Work task -
Set down each entry exactly; omit images.
___ Data for the task
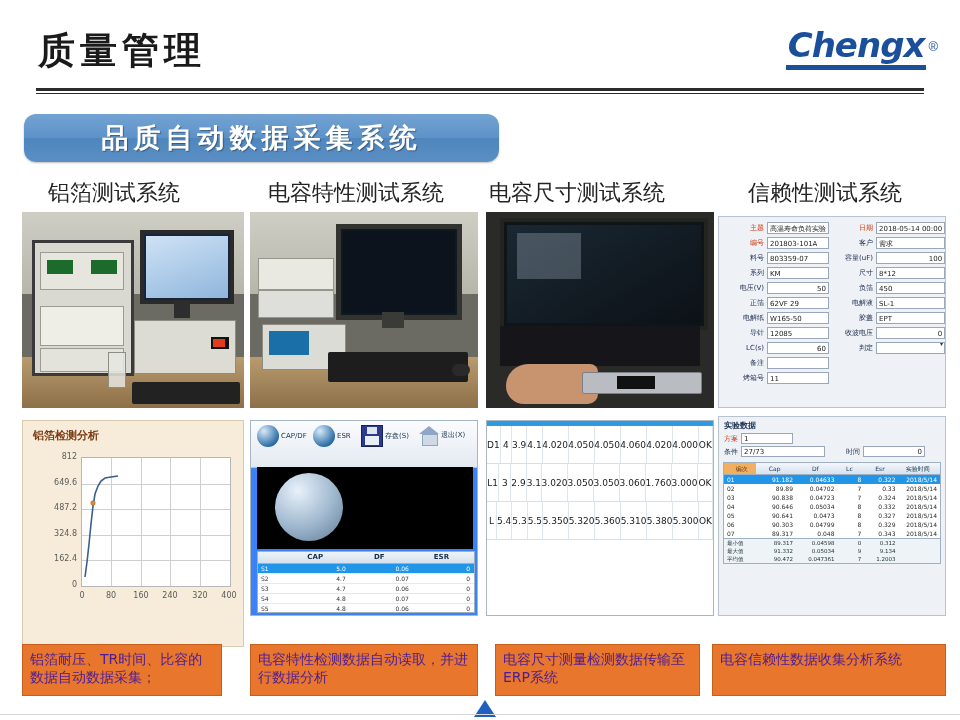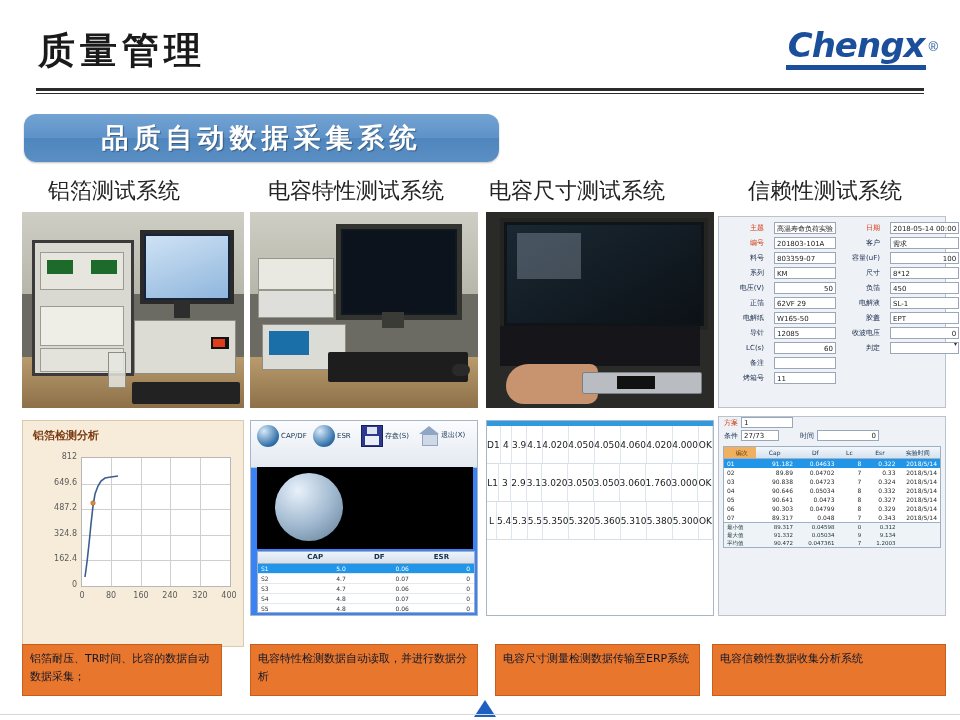--- a/index.html
+++ b/index.html
@@ -49,7 +49,7 @@
   .col-heading{
     position:absolute;top:178px;height:30px;line-height:30px;
     font-size:22px;color:#232323;white-space:nowrap;
-    font-family:Liberation Mono, monospace;
+    font-family:Liberation Serif, serif;
   }
   #col-heading-0{left:48px;}
   #col-heading-1{left:268px;}

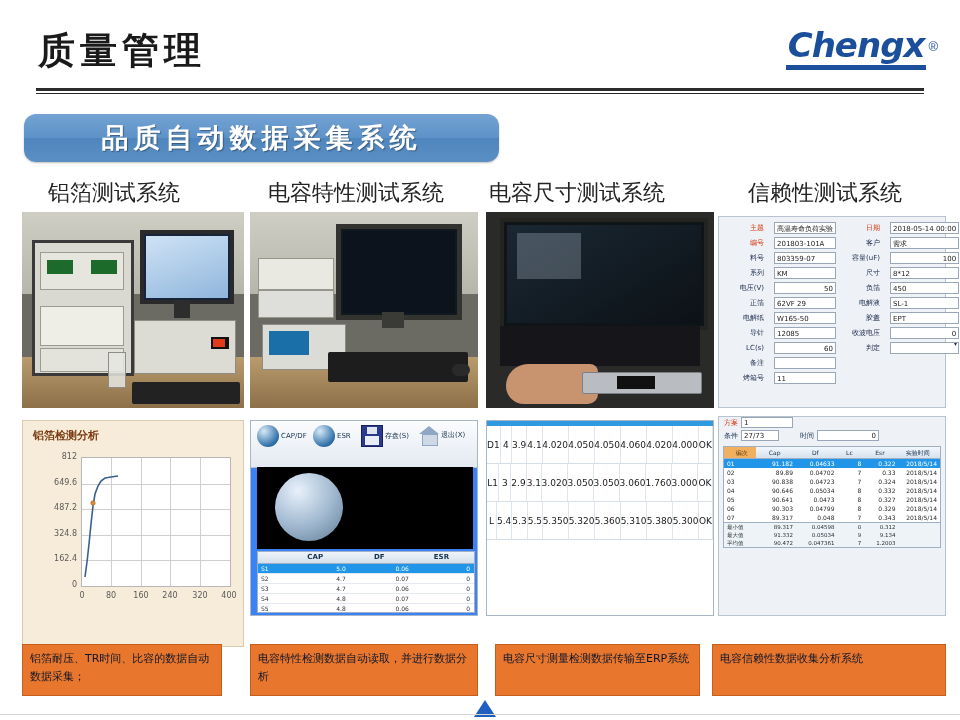--- a/index.html
+++ b/index.html
@@ -106,7 +106,7 @@
   #panel-rel{position:absolute;left:718px;top:216px;width:228px;height:192px;
      background:#eef1f6;border:1px solid #b9c2cf;box-sizing:border-box;padding:4px 5px;}
   .rel-row{display:flex;align-items:center;height:13px;margin-bottom:2px;}
-  .rel-lbl{width:40px;text-align:right;padding-right:10px;font-size:7px;color:#203050;
+  .rel-lbl{width:40px;text-align:right;padding-right:3px;font-size:7px;color:#203050;
      white-space:nowrap;overflow:hidden;font-family:"DejaVu Sans",sans-serif;}
   .rel-lbl.red{color:#d2390f;}
   .rel-val{flex:1;height:12px;background:#fff;border:1px solid #9aa7b8;

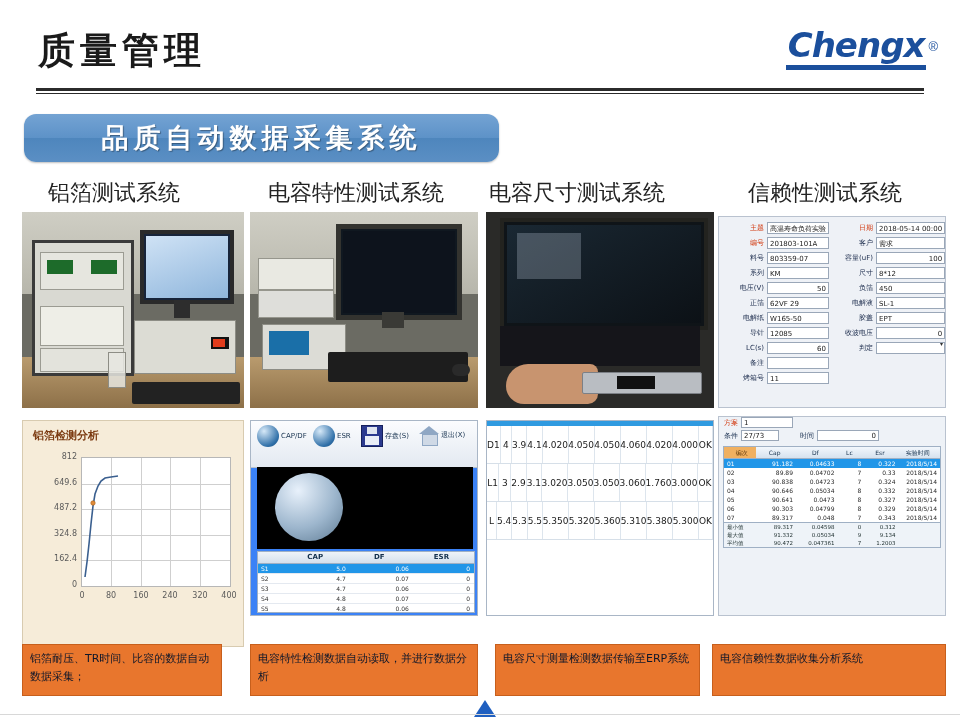--- a/index.html
+++ b/index.html
@@ -537,6 +537,7 @@
 </div>
 
 <div id="panel-expdata">
+  <div id="expdata-title">实验数据</div>
   <div id="expdata-ctrls">
     <div class="exp-ctrl-row">
       <span class="exp-lbl red">方案</span>

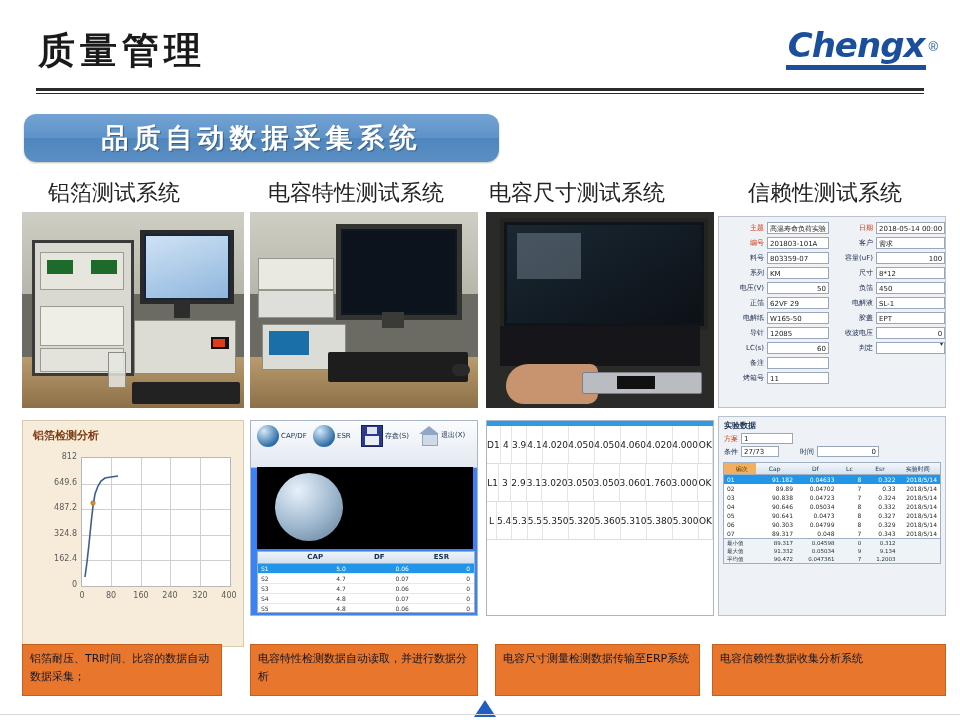--- a/index.html
+++ b/index.html
@@ -545,7 +545,7 @@
     </div>
     <div class="exp-ctrl-row">
       <span class="exp-lbl">条件</span>
-      <span class="exp-inp" style="width:38px">27/73</span>
+      <span class="exp-inp" style="width:84px">27/73</span>
       <span class="exp-lbl" style="margin-left:18px">时间</span>
       <span class="exp-inp" style="width:62px;text-align:right">0</span>
     </div>

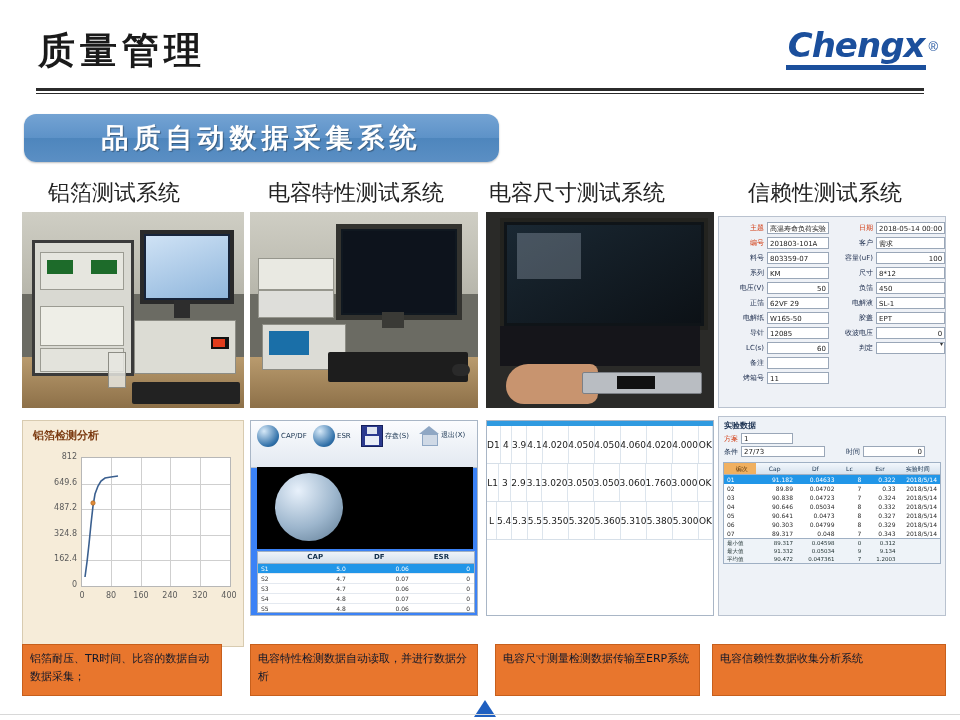--- a/index.html
+++ b/index.html
@@ -218,7 +218,7 @@
   
   .caption{
     position:absolute;top:644px;height:52px;background:#e8762d;border:1px solid #c75f1c;
-    box-sizing:border-box;padding:5px 7px;color:#0f172a;font-size:11px;line-height:18px;
+    box-sizing:border-box;padding:5px 7px;color:#4c1d95;font-size:14px;line-height:18px;
     font-family:"DejaVu Sans","Liberation Sans",sans-serif;
   }
   #caption-0{left:22px;width:200px;}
______
Response box -
--- a/index.html
+++ b/index.html
@@ -49,7 +49,7 @@
   .col-heading{
     position:absolute;top:178px;height:30px;line-height:30px;
     font-size:22px;color:#232323;white-space:nowrap;
-    font-family:Liberation Mono, monospace;
+    font-family:Liberation Serif, serif;
   }
   #col-heading-0{left:48px;}
   #col-heading-1{left:268px;}

--- a/index.html
+++ b/index.html
@@ -106,7 +106,7 @@
   #panel-rel{position:absolute;left:718px;top:216px;width:228px;height:192px;
      background:#eef1f6;border:1px solid #b9c2cf;box-sizing:border-box;padding:4px 5px;}
   .rel-row{display:flex;align-items:center;height:13px;margin-bottom:2px;}
-  .rel-lbl{width:40px;text-align:right;padding-right:10px;font-size:7px;color:#203050;
+  .rel-lbl{width:40px;text-align:right;padding-right:3px;font-size:7px;color:#203050;
      white-space:nowrap;overflow:hidden;font-family:"DejaVu Sans",sans-serif;}
   .rel-lbl.red{color:#d2390f;}
   .rel-val{flex:1;height:12px;background:#fff;border:1px solid #9aa7b8;

--- a/index.html
+++ b/index.html
@@ -537,6 +537,7 @@
 </div>
 
 <div id="panel-expdata">
+  <div id="expdata-title">实验数据</div>
   <div id="expdata-ctrls">
     <div class="exp-ctrl-row">
       <span class="exp-lbl red">方案</span>

--- a/index.html
+++ b/index.html
@@ -545,7 +545,7 @@
     </div>
     <div class="exp-ctrl-row">
       <span class="exp-lbl">条件</span>
-      <span class="exp-inp" style="width:38px">27/73</span>
+      <span class="exp-inp" style="width:84px">27/73</span>
       <span class="exp-lbl" style="margin-left:18px">时间</span>
       <span class="exp-inp" style="width:62px;text-align:right">0</span>
     </div>

--- a/index.html
+++ b/index.html
@@ -218,7 +218,7 @@
   
   .caption{
     position:absolute;top:644px;height:52px;background:#e8762d;border:1px solid #c75f1c;
-    box-sizing:border-box;padding:5px 7px;color:#0f172a;font-size:11px;line-height:18px;
+    box-sizing:border-box;padding:5px 7px;color:#4c1d95;font-size:14px;line-height:18px;
     font-family:"DejaVu Sans","Liberation Sans",sans-serif;
   }
   #caption-0{left:22px;width:200px;}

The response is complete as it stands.